How to Become A Change Maker

by | Mar 5, 2019 | Blog

Though I consider myself a change maker in my own life and the lives of my clients, it definitely was not always that way. In fact, if you had told me just a few years ago that I’d have created these massive changes in my health, finances and life in general, I’d have rolled my eyes in annoyance. If you had told me I could lose over 100 pounds and keep it off, I’d have seriously doubted you. If you had told me I could both get out of debt and create wealth in a few short years, I’d have told you it was impossible. If you had told me I could leave my secure job and double my income in less than two years, I’d have told you there was simply no way. I’d have been wrong.

I think you’re wrong, too. Your potential is so much greater than you think and you’ve been drastically underestimating your ability to be a change maker in your life. I’d like to help you change that.

If you’d rather listen to this than read it, please hit the play button below. Otherwise, keep on reading! 

Most of my life was a sad mess. On the outside, it probably didn’t look too bad. I had a job, a career. I was in debt but I was living the middle-income life. I certainly had food to eat, a car to drive and a roof over my head.

What wasn’t so obvious to the outside observer was that I was completely miserable. I felt trapped in a prison I had created.

I was obese and felt trapped by my weight, my desperate desire to lose weight and the grip of my own excuses, doubts and delays. I was making a decent income but was under a ton of financial pressure, living paycheck to paycheck and hoping that there wasn’t a need for a new tire or other unexpected expense that I just couldn’t afford.

My past failures to lose weight discouraged the heck out of me and the idea of my future being any different was completely overwhelming.

I wanted a life so different from the one I was living but at the same time, I wasn’t really doing what it would take to create it.

Sure, I read every diet book and initiated 1,000+ attempts to lose weight. I created budgets that I’d fail to stick to…all the things you think you’re supposed to do when you want to change your life. Except every week was just like the week before: some good days, some awful days and very little progress.

I would tell myself, “I’ve tried everything!” Sure, that might have soothed my fragile ego, but it wasn’t the complete version of the truth.

I hadn’t tried everything. I hadn’t tried consistency. I hadn’t tried changing my mindset. I hadn’t tried working with my body instead of against it. 

I hadn’t tried being stronger than my excuses.

“I’ve tried everything” was just one of my many ways I talked myself out of progress. I was talking myself out of a different approach. I was talking myself out of my potential.

Sometimes I’d wake up full of fire and motivation to create change in my life. I’d create an elaborate plan and take a few action steps but it never lasted long.
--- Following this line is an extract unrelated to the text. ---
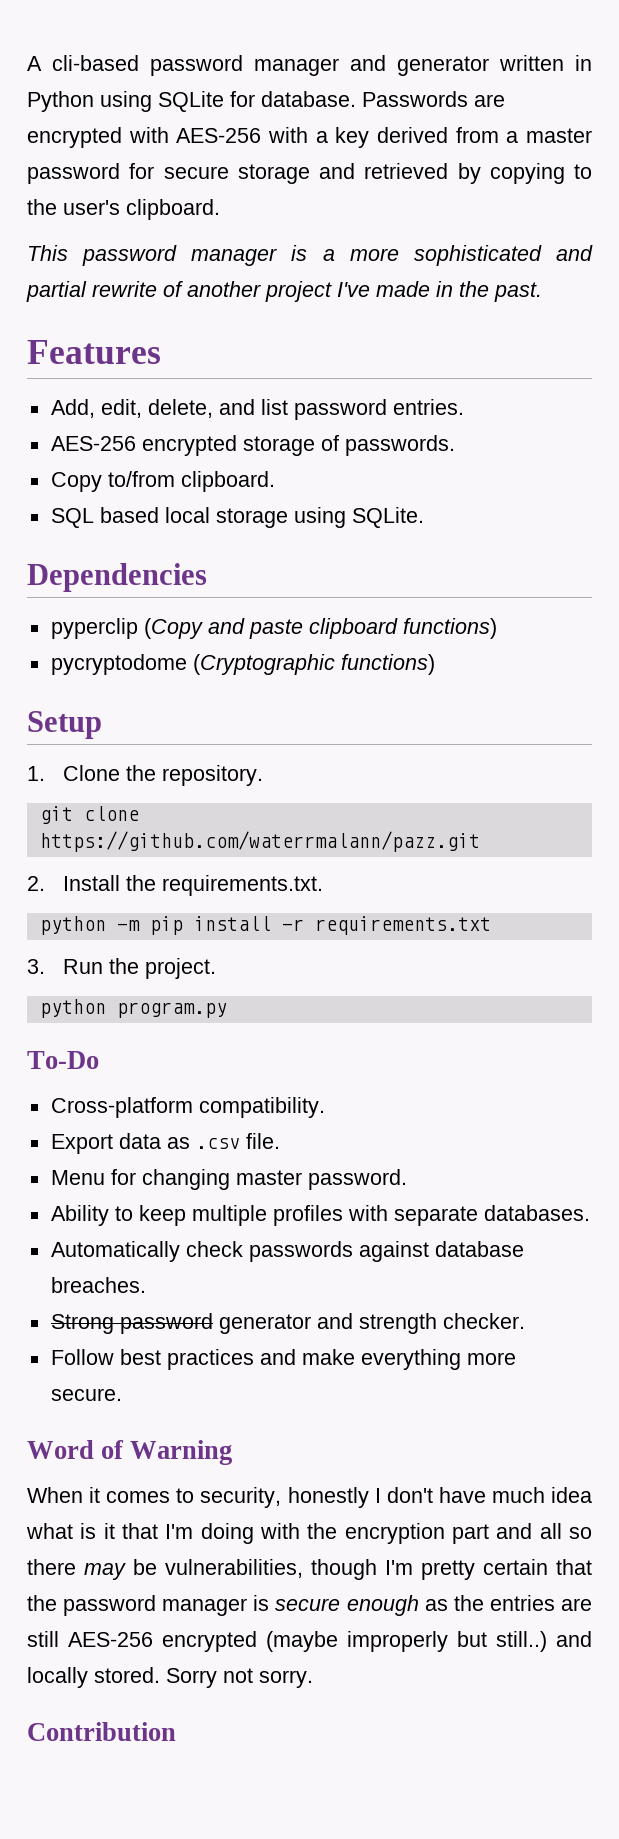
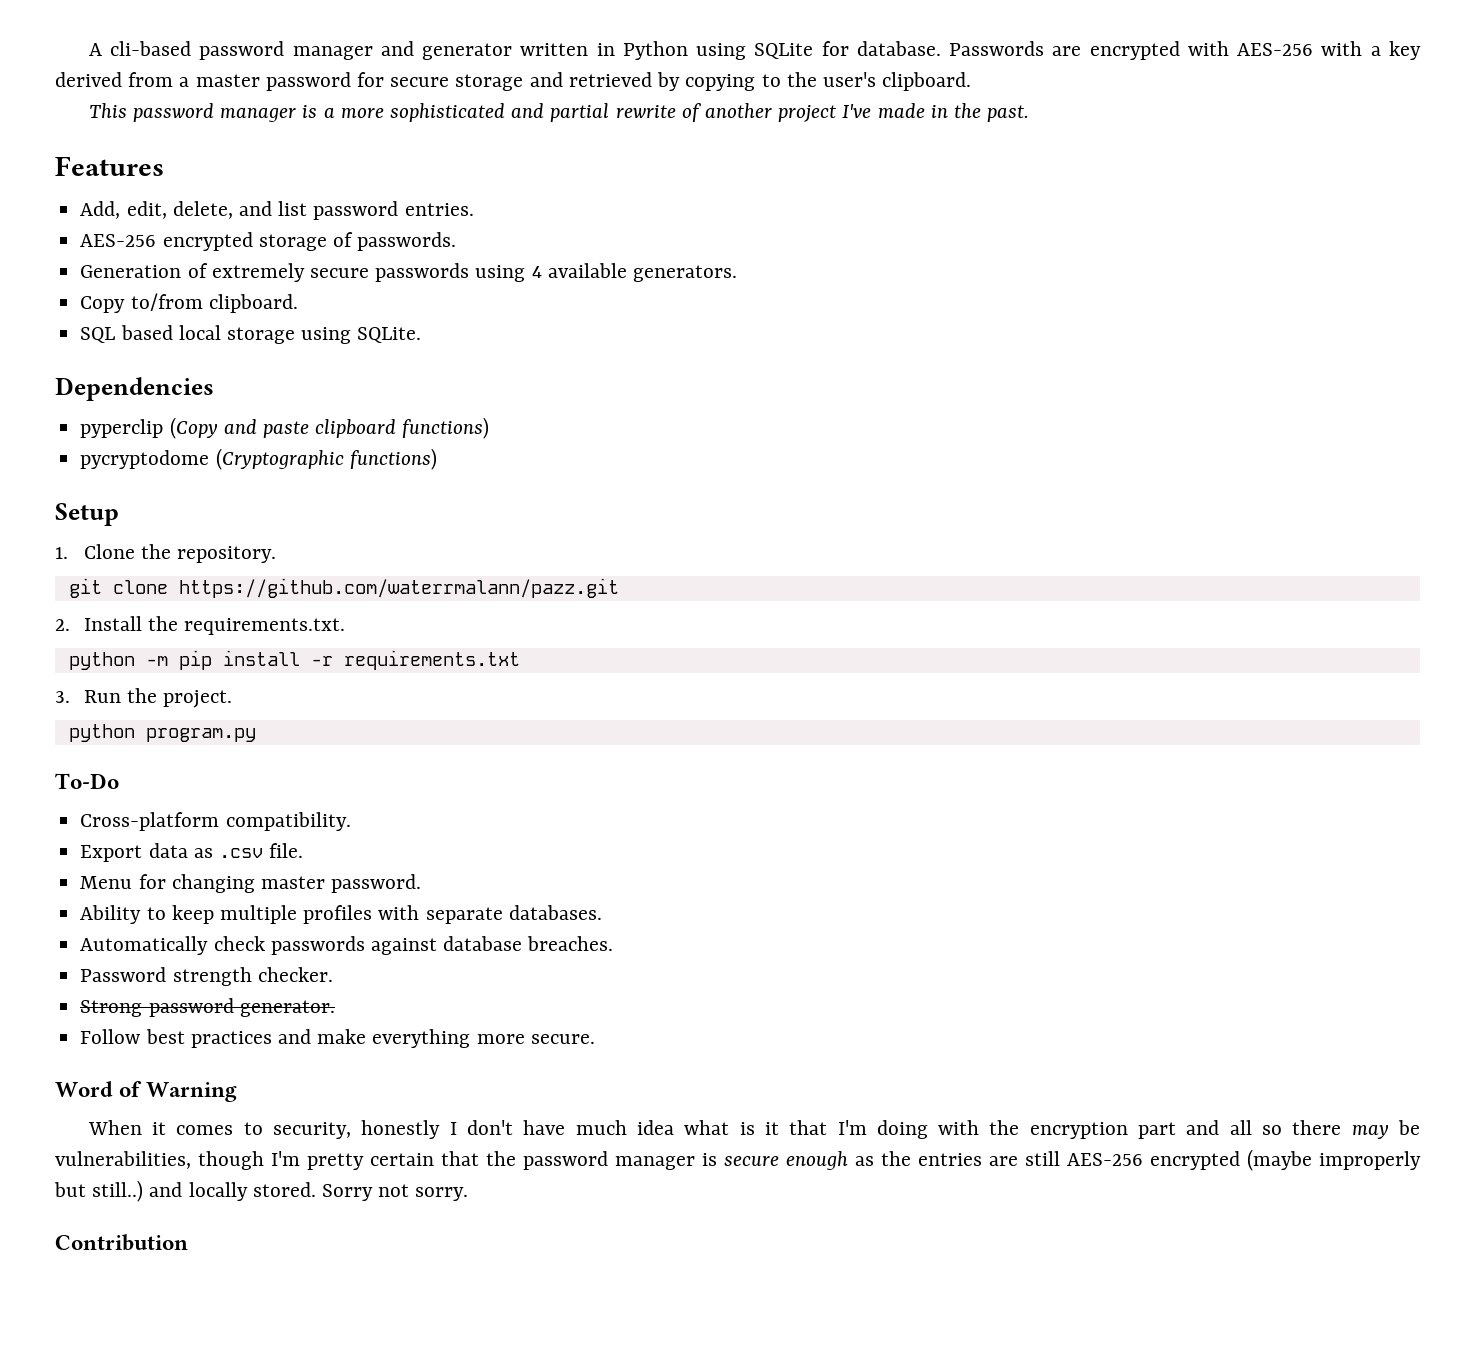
(455, 445) none -> [80,263,737,282] // Generation of extremely secure passwords using 4 available generators.
(146, 1285) none -> [80,967,333,986] // Password strength checker.
[218,1313,525,1334] generator and strength checker. -> [239,1000,335,1017] generator.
Every “slip” would become a “slide” and that cycle eroded my trust in myself and further convinced me that change wasn’t possible for me.

It didn’t last long because I was focused on transactions more than transformation.

Maybe you’ve taken this less-than-effective (but super common) approach, too. When you focus on transactions, you focus on changing what you do.

  • Eat less
  • Exercise more
  • Count calories
  • Cut carbs
  • Weigh daily
  • Stop snacking
  • Drink less alcohol
  • Drink more water
  • Spend less
  • Make a budget
  • Save more
  • Earn more
  • Simplify

The transactional approach was never sustainable for me because I wasn’t fundamentally changing how I made decisions, how I thought about excuses or how I showed up in my life.

When you focus on transformation, you’re focused on optimizing who you are. How you think. How you feel.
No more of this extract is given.